Dr Lavanya: Women working irregular hours can take the following steps to mitigate the potential impact on their fertility:
• Establish a routine: Although your work hours may vary, try to establish a consistent routine for other aspects of your life. Set fixed times for meals, exercise, relaxation, and sleep whenever possible. Creating a routine can help regulate your body's internal clock and promote overall well-being.

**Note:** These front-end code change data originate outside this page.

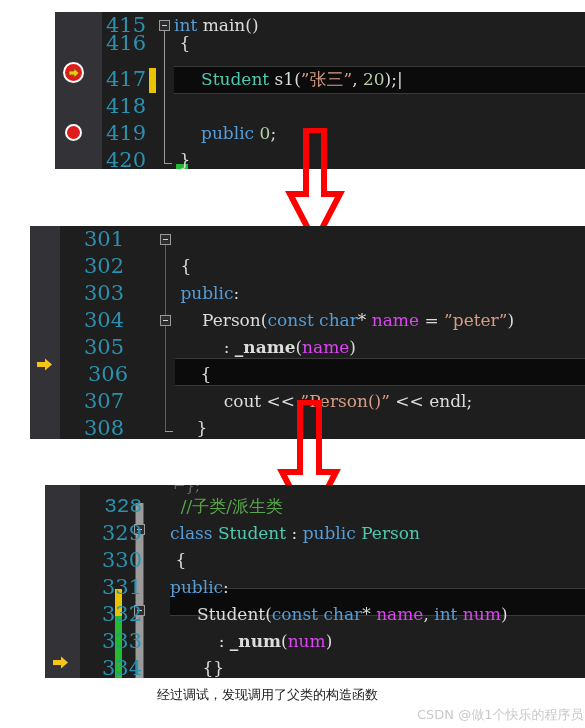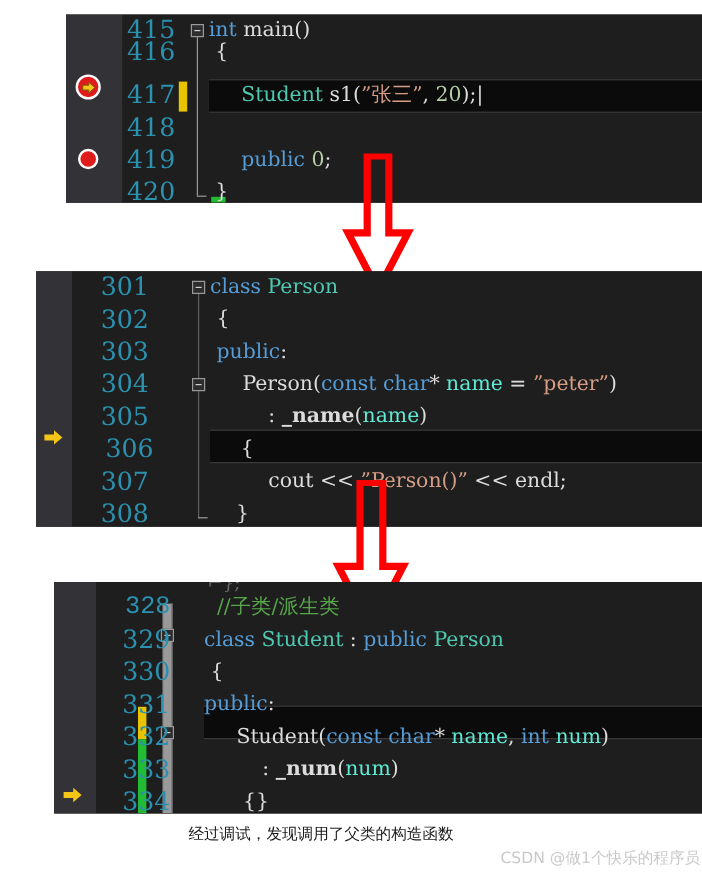--- a/index.html
+++ b/index.html
@@ -254,7 +254,6 @@
 
     <div class="line" style="top:0;position:absolute;left:0;right:0;">
       <span class="lnum" style="left:20px;">301</span>
-      <span class="ltext" style="left:115px;"><span class="kw">class </span><span class="typ">Person</span></span>
     </div>
     <div class="line" style="top:27px;position:absolute;left:0;right:0;">
       <span class="lnum" style="left:20px;">302</span>

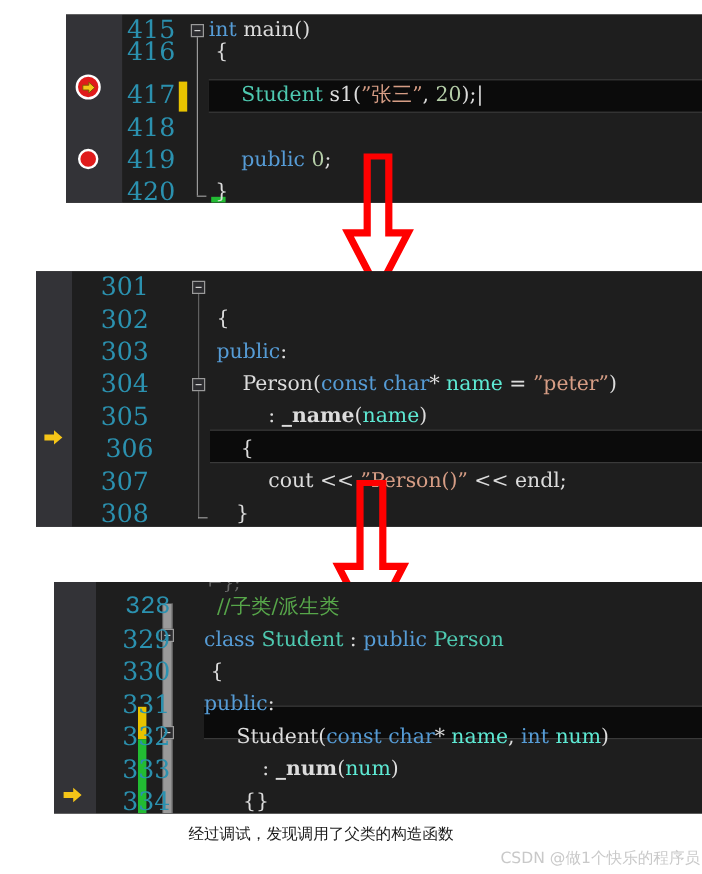--- a/index.html
+++ b/index.html
@@ -61,7 +61,7 @@
   .kw   { color: #569cd6; }  
   .typ  { color: #4ec9b0; }  
   .plain{ color: #dcdcdc; }  
-  .var  { color: #5eead4; }  
+  .var  { color: #d946ef; }  
   .str  { color: #d69d85; }  
   .num  { color: #b5cea8; }  
   .cmt  { color: #57a64a; }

• Prioritize sleep: Adequate and quality sleep is crucial for overall health, including reproductive health. Make sleep a priority and aim for a sufficient amount of restful sleep each day. Create a conducive sleep environment, such as using blackout curtains, earplugs, or a white noise machine to minimize disturbances during daytime sleep.
• Plan meals and snacks: Plan and prepare your meals and snacks in advance to ensure you have access to nutritious food while working irregular hours. Pack healthy snacks, such as fruits, nuts, or granola bars, to keep your energy levels stable throughout your shifts. Stay hydrated by drinking plenty of water.
• Manage stress: Irregular work hours can be stressful, so it's important to find effective ways to manage stress. Explore stress-reducing techniques that work for you, such as mindfulness meditation, deep breathing exercises, journaling, or engaging in hobbies and activities that help you relax and unwind.
• Stay physically active: Incorporate regular exercise into your routine, even if it means adjusting the timing or duration to fit your work schedule. Physical activity not only supports overall health but can also help reduce stress, improve mood, and boost fertility. Choose activities you enjoy and try to engage in them consistently.
Q: What can women working in shift do in terms of diet, exercise, and sleep to ensure fertility isn’t impacted?
Dr Lavanya: To ensure fertility isn't impacted, women working irregular hours can consider the following:
• Establish a regular sleep schedule: Try to maintain a consistent sleep routine, even if it means adjusting your sleep hours based on your work shifts. Aim for 7-9 hours of quality sleep per night.
• Prioritize self-care: Take care of your overall well-being by engaging in stress-reducing activities such as meditation, yoga, or hobbies that help you relax and unwind. Managing stress levels is important for hormonal balance.
• Maintain a healthy diet: Focus on a well-balanced diet that includes a variety of nutrient-rich foods. Make sure you're getting adequate amounts of vitamins and minerals, such as folate, iron, and omega-3 fatty acids, which are important for reproductive health.
• Regular exercise: Engage in regular physical activity as it can help regulate hormone levels and improve overall well-being. Find a workout routine that suits your schedule and preferences.